TV Koha
- Country: Albania
- Headquarters: Tirana

Programming
- Language: Albanian

Ownership
- Owner: Media 99 sh.a.

History
- Launched: 1998
- Founder: Nikollë Lesi

Availability

Terrestrial
- Analog: PAL UHF 50

= TV Koha =

Albanian television channel

TV Koha was an Albanian private television channel based in Tirana, active from 1998. The broadcaster was founded by the publishers of newspaper Koha Jonë and became known for its mix of news, talk shows, entertainment programming and foreign films.

==History==
TV Koha was launched in 1998 as part of the expansion of the "Koha Jonë" media group. The station entered the market during a period of rapid growth in private broadcasting, following the end of the state monopoly previously held by RTSH.

The channel initially operated as a general entertainment and information broadcaster. In its early years, TV Koha gained popularity for airing a large number of foreign films and television series, especially during evening programming. It also produced talk shows and current affairs programs aimed at Albanian audiences. Among its most-watched programs were Koha Juaj and Fokus, hosted by journalist Robert Papa.

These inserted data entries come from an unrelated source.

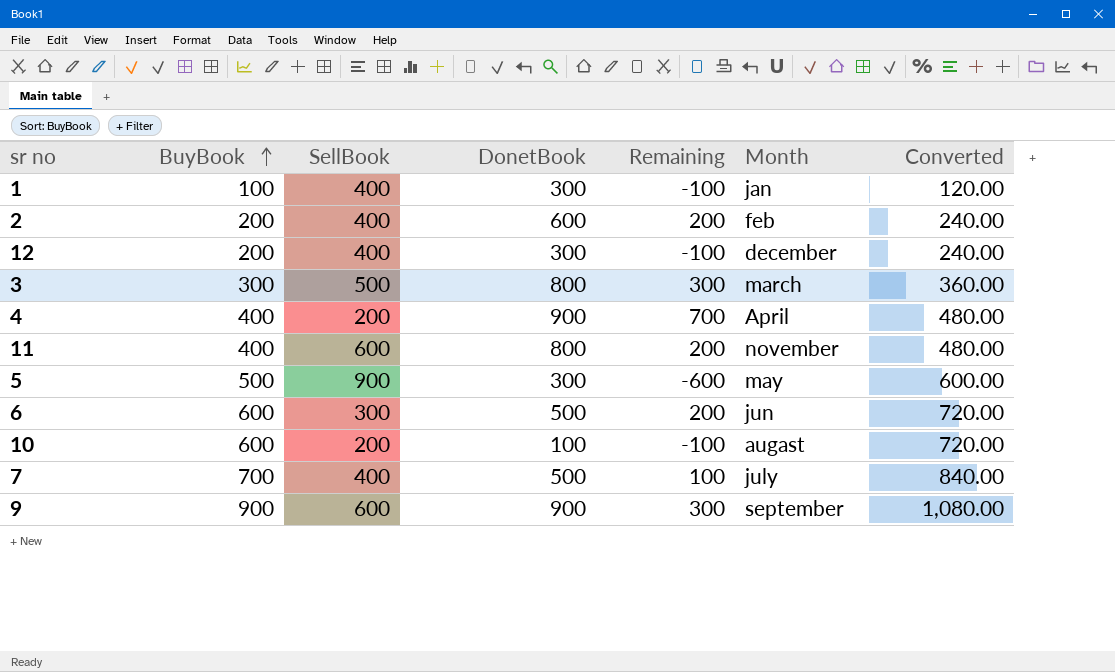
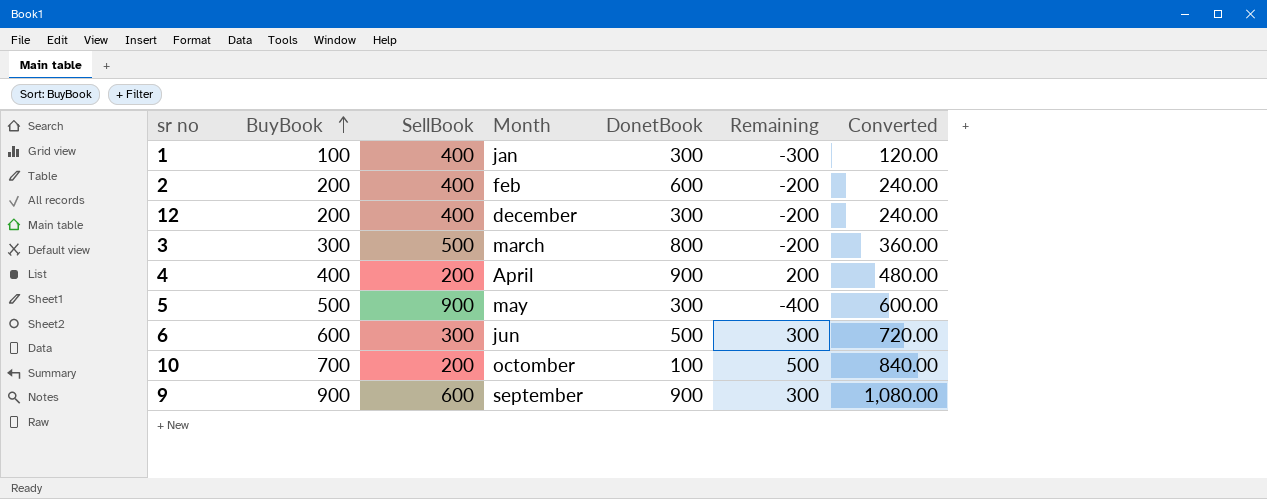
column Month | position: 6 -> 4
column Remaining | formula: [DonetBook] - [SellBook] -> [BuyBook] - [SellBook]
row 11: 400 | 600 | 800 | 200 | november | 480.00 -> none
row 7: 700 | 400 | 500 | 100 | july | 840.00 -> none
10 | BuyBook: 600 -> 700
10 | Month: augast -> octomber
10 | Converted: 720.00 -> 840.00

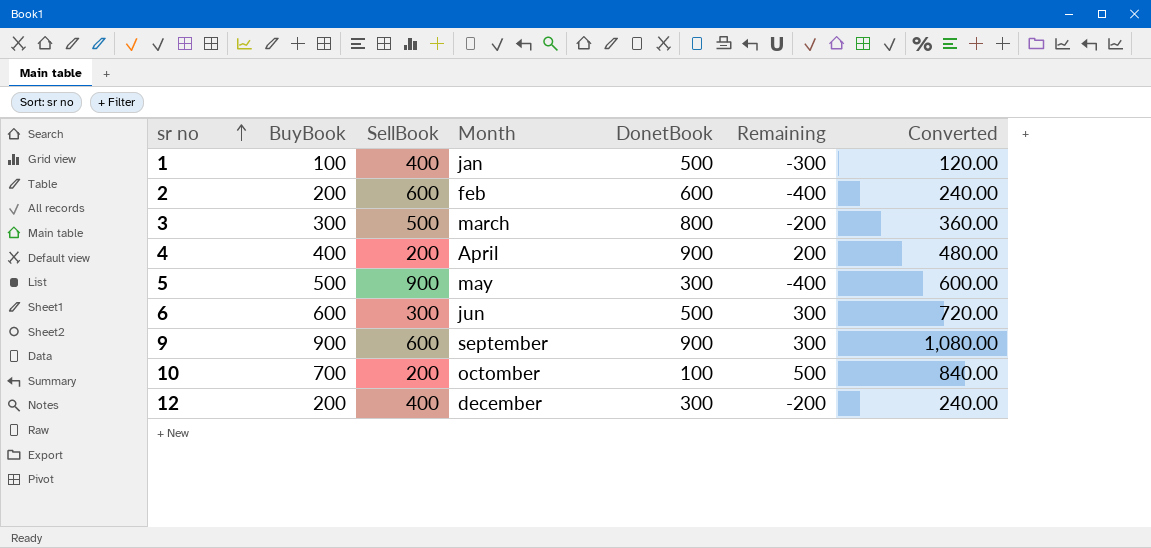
row order: BuyBook ascending -> sr no ascending
1 | DonetBook: 300 -> 500
2 | SellBook: 400 -> 600
2 | Remaining: -200 -> -400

In 2003, the television station was acquired by a group of businessmen who invested in upgrading its technical infrastructure and production quality. The broadcaster subsequently expanded its programming and increased its presence in the Albanian television market.

Several Albanian media personalities and producers worked at TV Koha during the early stages of their careers. Television producer Olsa Muhameti, later known for creating entertainment programs in Albania and Kosovo, previously worked as a journalist at the station.

TV Koha ceased operations in 2014 after more than fifteen years on air.